The Macao Special Administrative Region (Macau SAR) of the People’s Republic of China is a global hub for gaming. Its casino industry is the largest in the world and a major attraction for tourists. Despite the growth of the sector, it has struggled to diversify its economy.
Data Privacy and Security
The Personal Data Protection Act (Law 8/2005, August 22, 2005) is the primary law governing the protection of personal data in Macau SAR. The OPDP, as the regulatory authority, enforces the law and imposes penalties for non-compliance.

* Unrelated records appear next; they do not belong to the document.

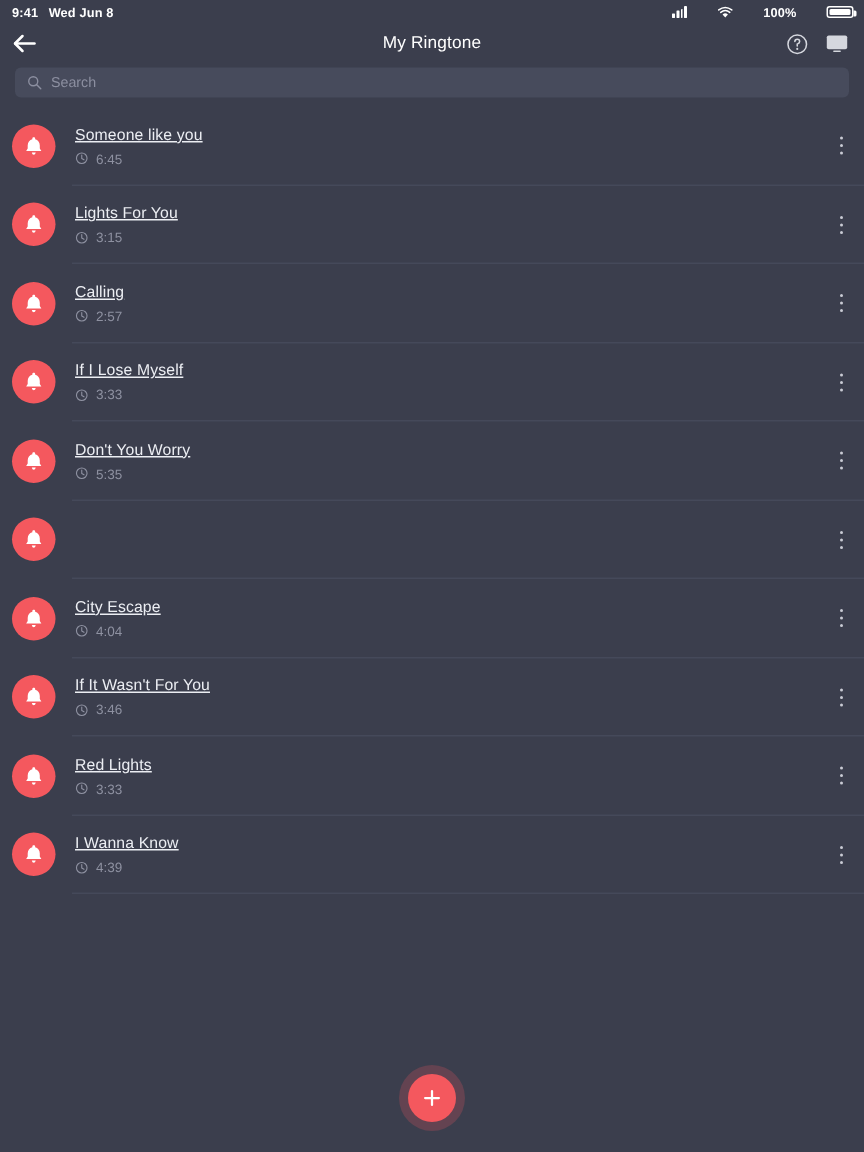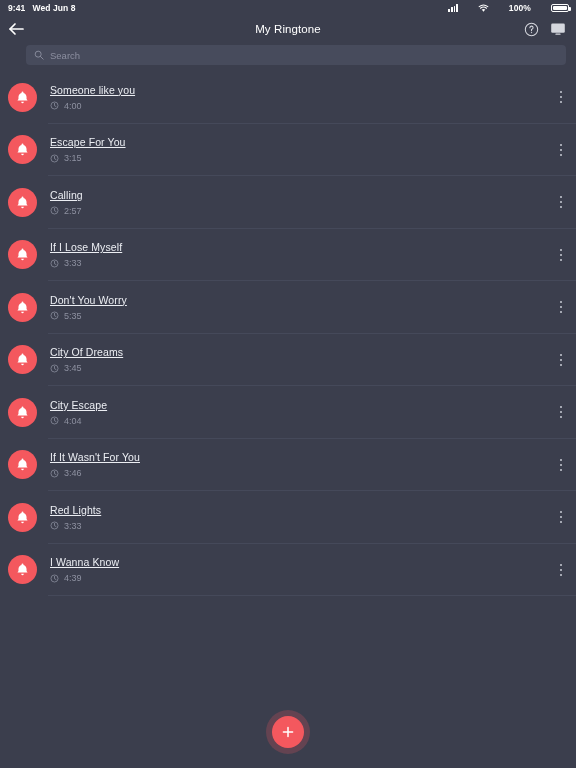--- a/index.html
+++ b/index.html
@@ -89,21 +89,20 @@
   
   .search-wrap { padding: 3px 10px 0 10px; }
   .search-bar {
     height: 20px;
     background: #474b5c;
     border-radius: 4px;
     display: flex;
     align-items: center;
     padding: 0 8px;
     gap: 6px;
-    margin-left: 16px;
   }
   .search-bar input {
     flex: 1;
     background: transparent;
     border: none;
     outline: none;
     color: #d5d7de;
     font-family: "Liberation Sans", sans-serif;
     font-size: 9.5px;
   }
@@ -268,38 +267,38 @@
             <path d="M6.6 12.4 L9.4 12.4 Q9.1 14 8 14 Q6.9 14 6.6 12.4 Z" fill="#ffffff"></path>
           </svg>
         </div>
         <div class="row-text">
           <span class="row-title">Someone like you</span>
           <span class="row-meta">
             <svg width="9" height="9" viewBox="0 0 12 12">
               <circle cx="6" cy="6" r="4.7" stroke="#8e91a1" stroke-width="1" fill="none"></circle>
               <path d="M6 3.2 V6.2 L8 7.4" stroke="#8e91a1" stroke-width="1" fill="none" stroke-linecap="round" stroke-linejoin="round"></path>
             </svg>
-            <span>4:00</span>
-          </span>
-        </div>
-        <div class="dots">
-          <span></span>
-          <span></span>
-          <span></span>
-        </div>
-      </div>
-      <div class="row">
-        <div class="bell-circle">
-          <svg width="15" height="15" viewBox="0 0 16 16">
-            <path d="M8 1.6 C8.6 1.6 9 2 9 2.5 L9 3.1 C11 3.6 12.3 5.3 12.3 7.4 L12.3 9.6 L13.4 11.3 L2.6 11.3 L3.7 9.6 L3.7 7.4 C3.7 5.3 5 3.6 7 3.1 L7 2.5 C7 2 7.4 1.6 8 1.6 Z" fill="#ffffff"></path>
-            <path d="M6.6 12.4 L9.4 12.4 Q9.1 14 8 14 Q6.9 14 6.6 12.4 Z" fill="#ffffff"></path>
-          </svg>
-        </div>
-        <div class="row-text">
-          <span class="row-title">Escape For You</span>
+            <span>6:45</span>
+          </span>
+        </div>
+        <div class="dots">
+          <span></span>
+          <span></span>
+          <span></span>
+        </div>
+      </div>
+      <div class="row">
+        <div class="bell-circle">
+          <svg width="15" height="15" viewBox="0 0 16 16">
+            <path d="M8 1.6 C8.6 1.6 9 2 9 2.5 L9 3.1 C11 3.6 12.3 5.3 12.3 7.4 L12.3 9.6 L13.4 11.3 L2.6 11.3 L3.7 9.6 L3.7 7.4 C3.7 5.3 5 3.6 7 3.1 L7 2.5 C7 2 7.4 1.6 8 1.6 Z" fill="#ffffff"></path>
+            <path d="M6.6 12.4 L9.4 12.4 Q9.1 14 8 14 Q6.9 14 6.6 12.4 Z" fill="#ffffff"></path>
+          </svg>
+        </div>
+        <div class="row-text">
+          <span class="row-title">Lights For You</span>
           <span class="row-meta">
             <svg width="9" height="9" viewBox="0 0 12 12">
               <circle cx="6" cy="6" r="4.7" stroke="#8e91a1" stroke-width="1" fill="none"></circle>
               <path d="M6 3.2 V6.2 L8 7.4" stroke="#8e91a1" stroke-width="1" fill="none" stroke-linecap="round" stroke-linejoin="round"></path>
             </svg>
             <span>3:15</span>
           </span>
         </div>
         <div class="dots">
           <span></span>
@@ -375,30 +374,20 @@
           <span></span>
           <span></span>
         </div>
       </div>
       <div class="row">
         <div class="bell-circle">
           <svg width="15" height="15" viewBox="0 0 16 16">
             <path d="M8 1.6 C8.6 1.6 9 2 9 2.5 L9 3.1 C11 3.6 12.3 5.3 12.3 7.4 L12.3 9.6 L13.4 11.3 L2.6 11.3 L3.7 9.6 L3.7 7.4 C3.7 5.3 5 3.6 7 3.1 L7 2.5 C7 2 7.4 1.6 8 1.6 Z" fill="#ffffff"></path>
             <path d="M6.6 12.4 L9.4 12.4 Q9.1 14 8 14 Q6.9 14 6.6 12.4 Z" fill="#ffffff"></path>
           </svg>
-        </div>
-        <div class="row-text">
-          <span class="row-title">City Of Dreams</span>
-          <span class="row-meta">
-            <svg width="9" height="9" viewBox="0 0 12 12">
-              <circle cx="6" cy="6" r="4.7" stroke="#8e91a1" stroke-width="1" fill="none"></circle>
-              <path d="M6 3.2 V6.2 L8 7.4" stroke="#8e91a1" stroke-width="1" fill="none" stroke-linecap="round" stroke-linejoin="round"></path>
-            </svg>
-            <span>3:45</span>
-          </span>
         </div>
         <div class="dots">
           <span></span>
           <span></span>
           <span></span>
         </div>
       </div>
       <div class="row">
         <div class="bell-circle">
           <svg width="15" height="15" viewBox="0 0 16 16">

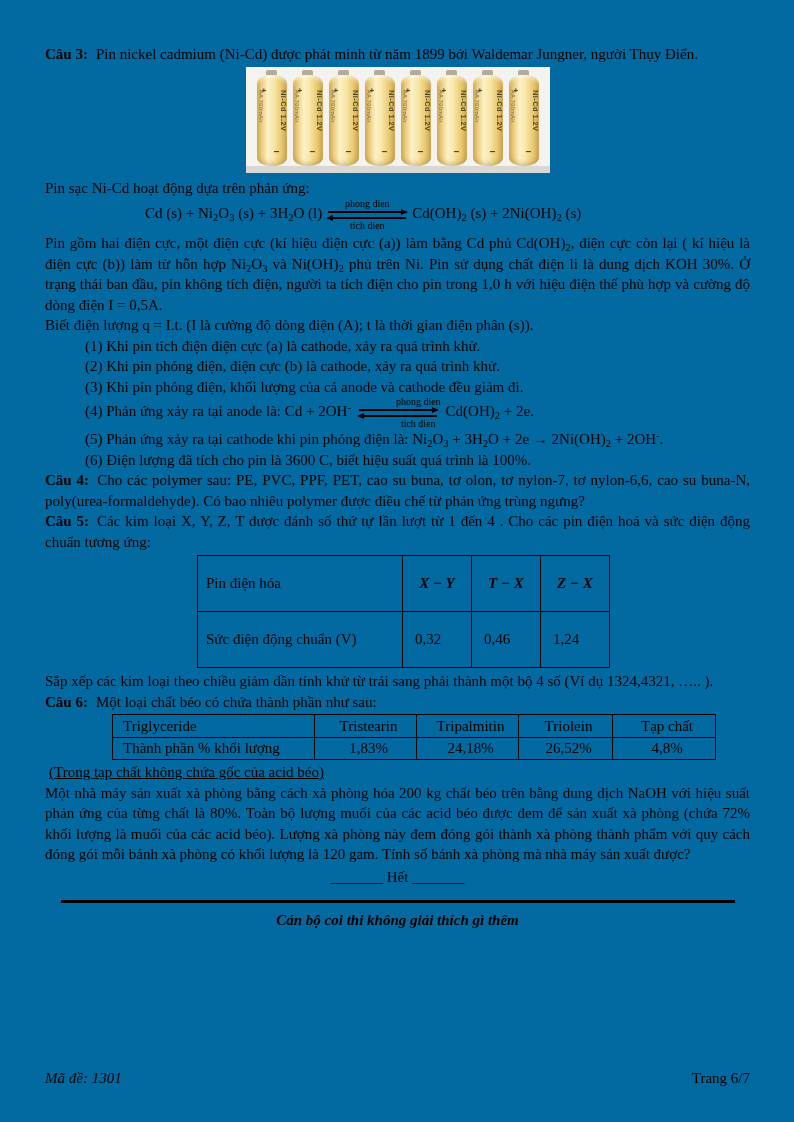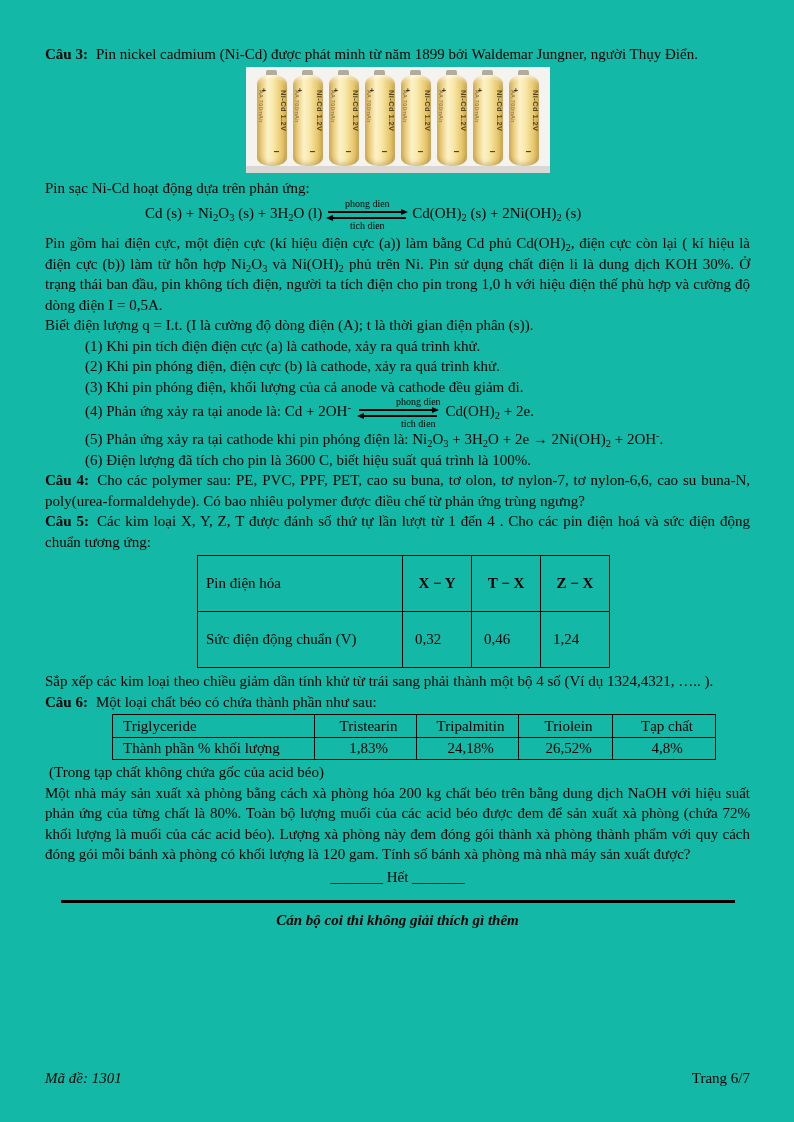--- a/index.html
+++ b/index.html
@@ -1,16 +1,16 @@
 <!DOCTYPE html>
 <html><head>
 <meta charset="utf-8">
 <style>
   html,body{margin:0;padding:0;background:#ffffff;}
-  .page{position:relative;width:794px;height:1122px;background:#14b8a6;overflow:hidden;
+  .page{position:relative;width:794px;height:1122px;background:#0369a1;overflow:hidden;
         font-family:"Liberation Serif","DejaVu Serif",serif;font-size:15px;line-height:20.5px;color:#000;}
   .content{padding:44px 44px 0 45px;}
   p{margin:0;}
   b.qlabel{margin-right:8px;}
   .just{text-align:justify;}
   .indent{text-indent:40px;}
   .eq{padding-left:100px;margin:1px 0 2px;}
   sub,sup{font-size:10.5px;line-height:0;}
   sup{vertical-align:5px;}
   sub{vertical-align:-3px;}
@@ -43,31 +43,31 @@
   .b-minus{position:absolute;bottom:3px;right:7px;font-size:10px;font-weight:bold;color:#4a3f22;
            font-family:"Liberation Sans",sans-serif;}
 
   
   table{border-collapse:collapse;}
   td{border:1.6px solid #000;}
   .t1{margin:3px 0 3px 152px;}
   .t1 td{height:31px;padding:12px 8px;}
   .t1 td.c1{width:188px;}
   .t1 td.cn{width:48px;}
-  .t1 .hd{font-weight:bold;text-align:center;}
+  .t1 .hd{font-weight:bold;font-style:italic;text-align:center;}
   .t1 .val{text-align:left;padding-left:12px;}
   .t2{margin:2px 0 2px 67px;}
   .t2 td{height:21.5px;padding:0 6px;}
   .t2 td.c1{width:185px;padding-left:10px;}
   .t2 td.c2{width:83px;}
   .t2 td.c3{width:83px;}
   .t2 td.c4{width:75px;}
   .t2 td.c5{width:84px;}
   .t2 .ctr{text-align:center;padding-left:12px;}
-  .note{padding-left:4px;}
+  .note{padding-left:4px;text-decoration:underline;}
   .het{text-align:center;margin-top:2px;}
   .rule{height:2.6px;background:#000;margin:13px 15px 7px 16px;}
   .invig{text-align:center;font-weight:bold;font-style:italic;}
   .footer-left{position:absolute;left:45px;top:1068px;font-style:italic;}
   .footer-right{position:absolute;right:44px;top:1068px;}
 </style>
 </head>
 <body>
 
 <div class="page">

The PDPA has several provisions that apply to entities that collect, process or transfer personal data in Macau SAR.
The PDPA defines consent as any freely given, specific, and informed indication of the data subject’s wishes by which the data subject signifies agreement to the processing of personal data relating to him/her. This means that a data subject can opt-out of any processing of his/her personal information by providing written consent to such an action.
Cybersecurity and Data Breaches
The Macau SAR has taken steps to address cybersecurity concerns by enacting Law No. 13/2019, which imposes a duty on controllers to notify designated supervisory authorities of cybersecurity incidents that affect personal data. In addition, controllers of critical infrastructure must appoint a person responsible for cybersecurity who can notify the authorities.
Legal System and Judicial Procedure
Under “one country, two systems”, Macau maintains Continental European law as its foundation, based on the rule of law and the independence of the judiciary. The judicial process is procedurally competent, fair, and reliable. The Commercial Code and Civil Code form a comprehensive source of commercial law, while the Courts have jurisdiction over administrative and tax cases, providing an effective means for enforcing property rights.
Macau is home to a number of financial institutions, most notably the Macau Monetary Authority (MMA), a de facto central bank. It controls currency reserves and foreign assets, as well as the issuance of electronic money stored value cards.
There are also a number of local banks, as well as a few international branches of major Chinese banks. In addition to these, there are a number of finance companies and non-bank credit institutions in Macau that provide financial services.
Data Retention and Storage
There is no set timeframe on how long a company must store personal data in Macau SAR, but it should be noted that the PDPA allows data to be retained for a longer period of time if necessary to fulfill any legal or other obligations. This can be particularly the case in industries such as finance, where the OPDP considers it necessary to retain data for an extended period of time to safeguard against any financial risks.
To determine how long a company must keep data, it is advisable to consider the nature of the business and its location. If a company has branches in the EU, it must ensure that those offices are compliant with the GDPR, which sets out the rules for how and when personal data may be transferred out of the EU. In addition, it is advisable to check that the data is stored in accordance with the Macau SAR’s local laws and regulations.